* [WORK REQUEST]:
What you output must match the entries exactly, apart from the pictures, which are left out.

* [DATASET]:
============================================================
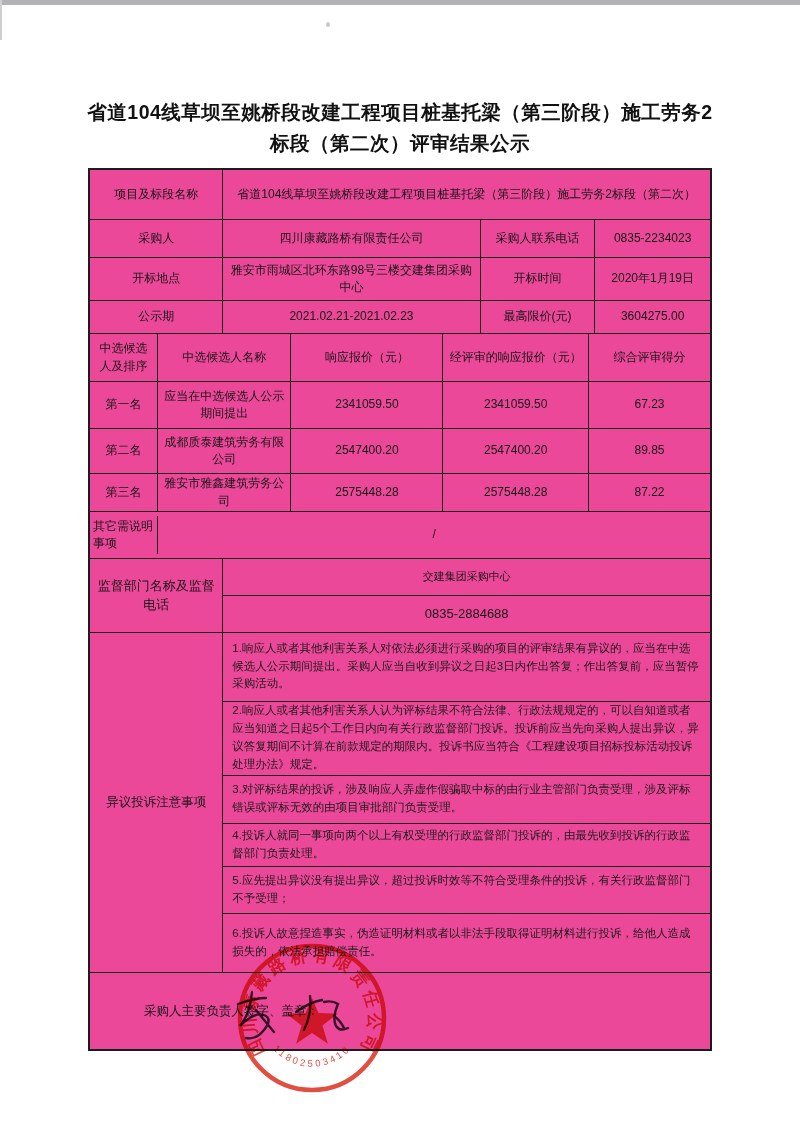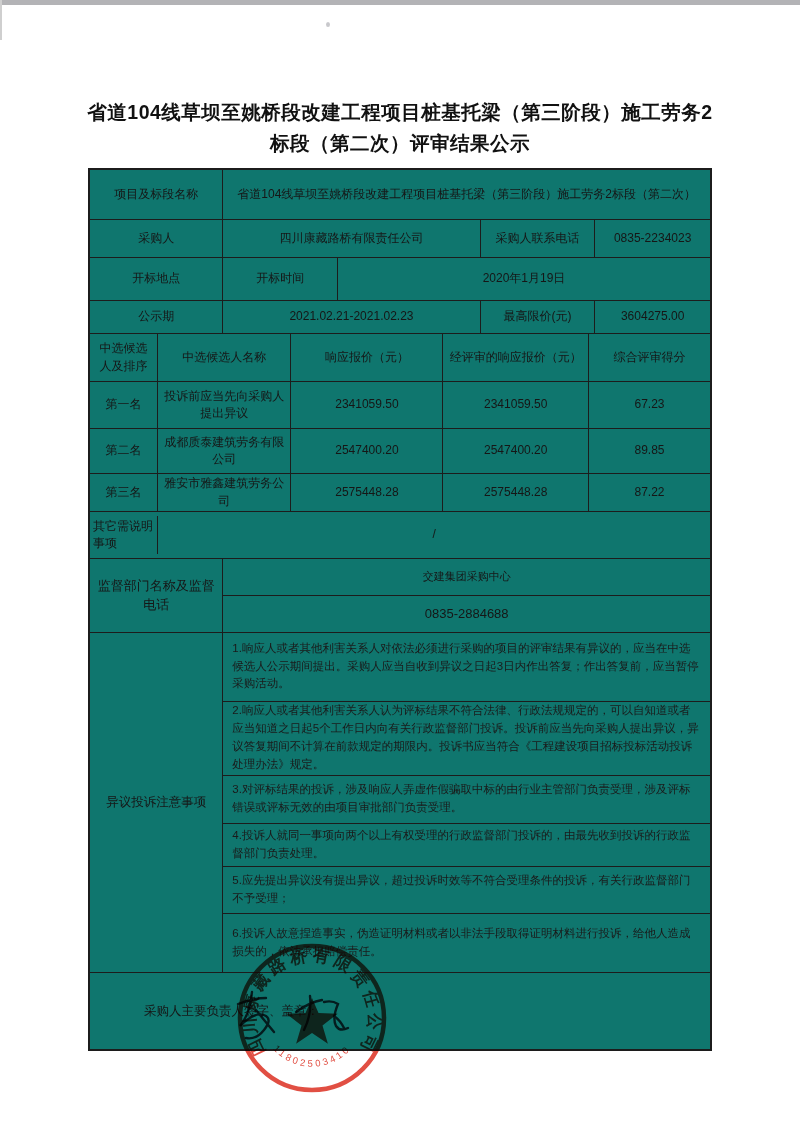"项目及标段名称" .doc-table { background: #0f766e -> #ec4899 }
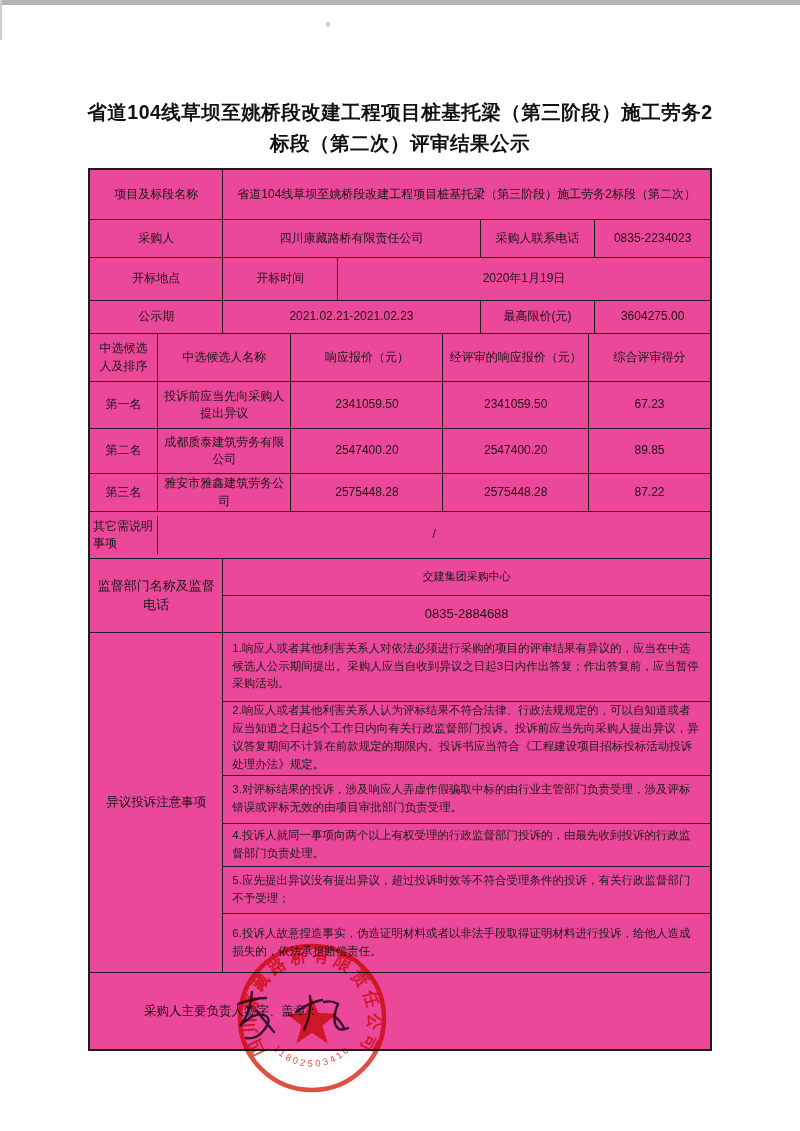"雅安市雨城区北环东路98号三楼交建集团采购中心" div.cell { html: none -> <div>雅安市雨城区北环东路98号三楼交建集团采购中心</div> }
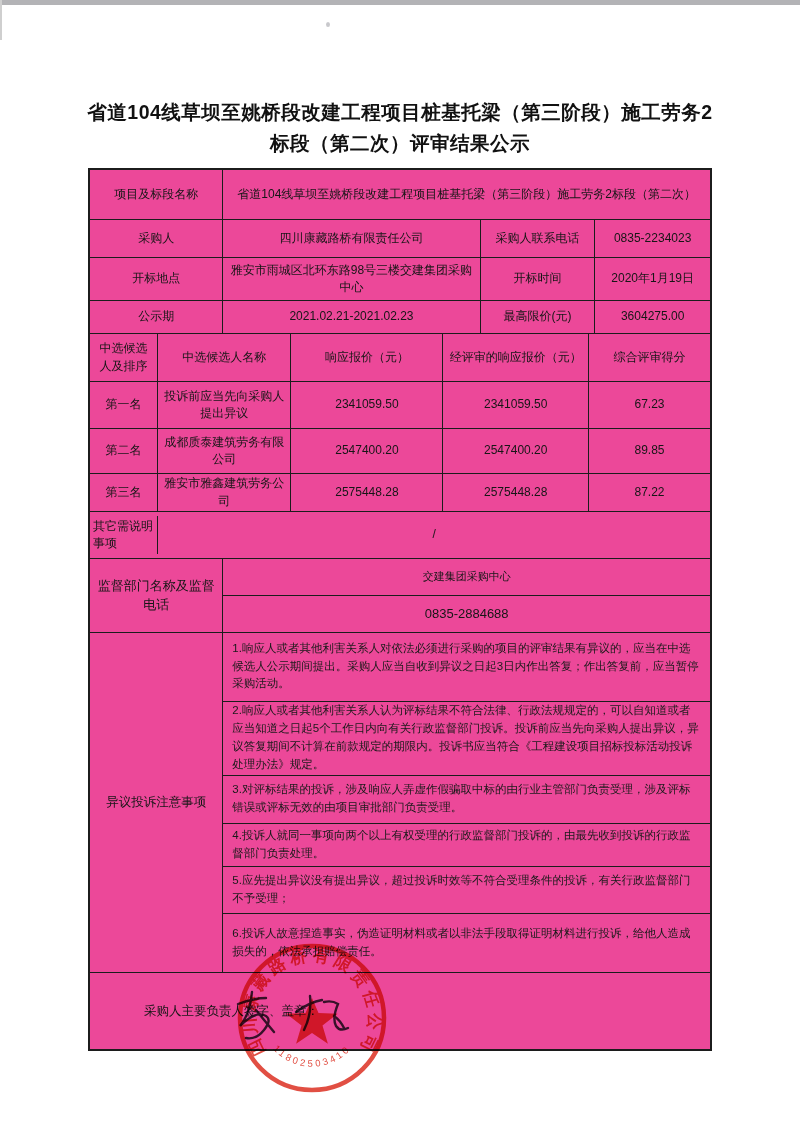"投诉前应当先向采购人提出异议" div.cell { text: 投诉前应当先向采购人提出异议 -> 应当在中选候选人公示期间提出 }
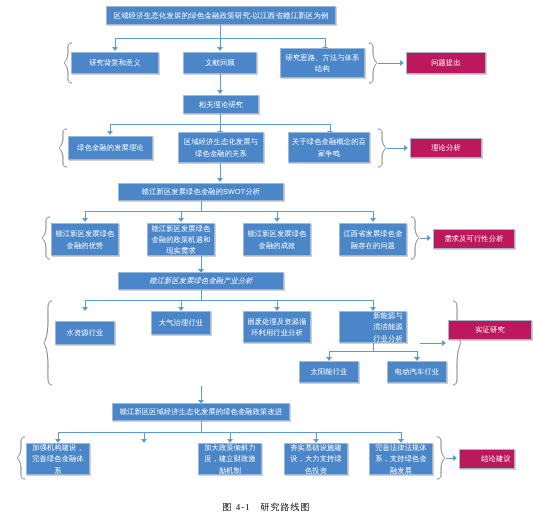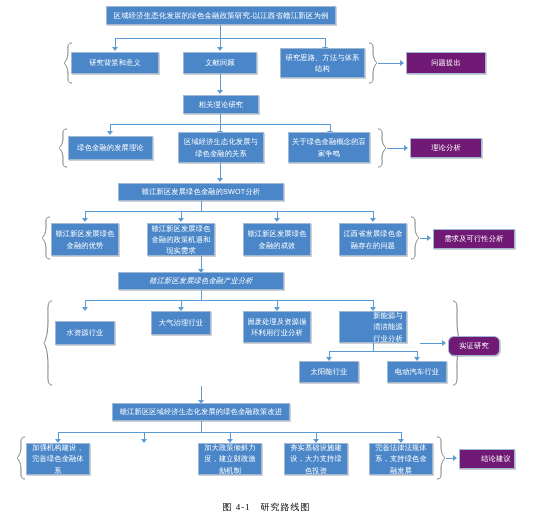"问题提出" .box.side { background: #701a75 -> #be185d }
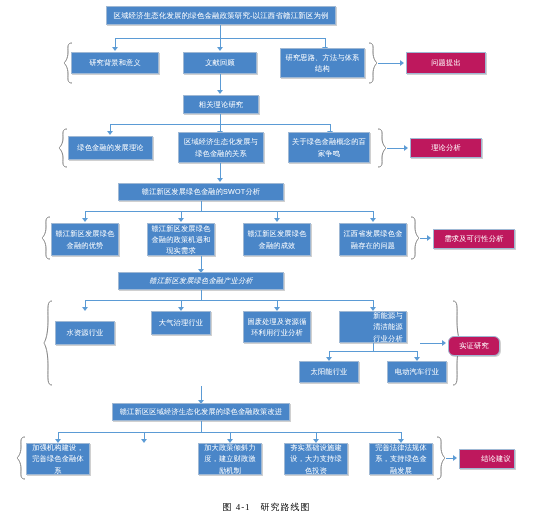"实证研究" div.box { border-radius: 6px -> none; top: 336px -> 320px; width: 52px -> 84px }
============================================================
* [WRITTEN REPLY]:
"项目及标段名称" .doc-table { background: #0f766e -> #ec4899 }
"雅安市雨城区北环东路98号三楼交建集团采购中心" div.cell { html: none -> <div>雅安市雨城区北环东路98号三楼交建集团采购中心</div> }
"投诉前应当先向采购人提出异议" div.cell { text: 投诉前应当先向采购人提出异议 -> 应当在中选候选人公示期间提出 }
"问题提出" .box.side { background: #701a75 -> #be185d }
"实证研究" div.box { border-radius: 6px -> none; top: 336px -> 320px; width: 52px -> 84px }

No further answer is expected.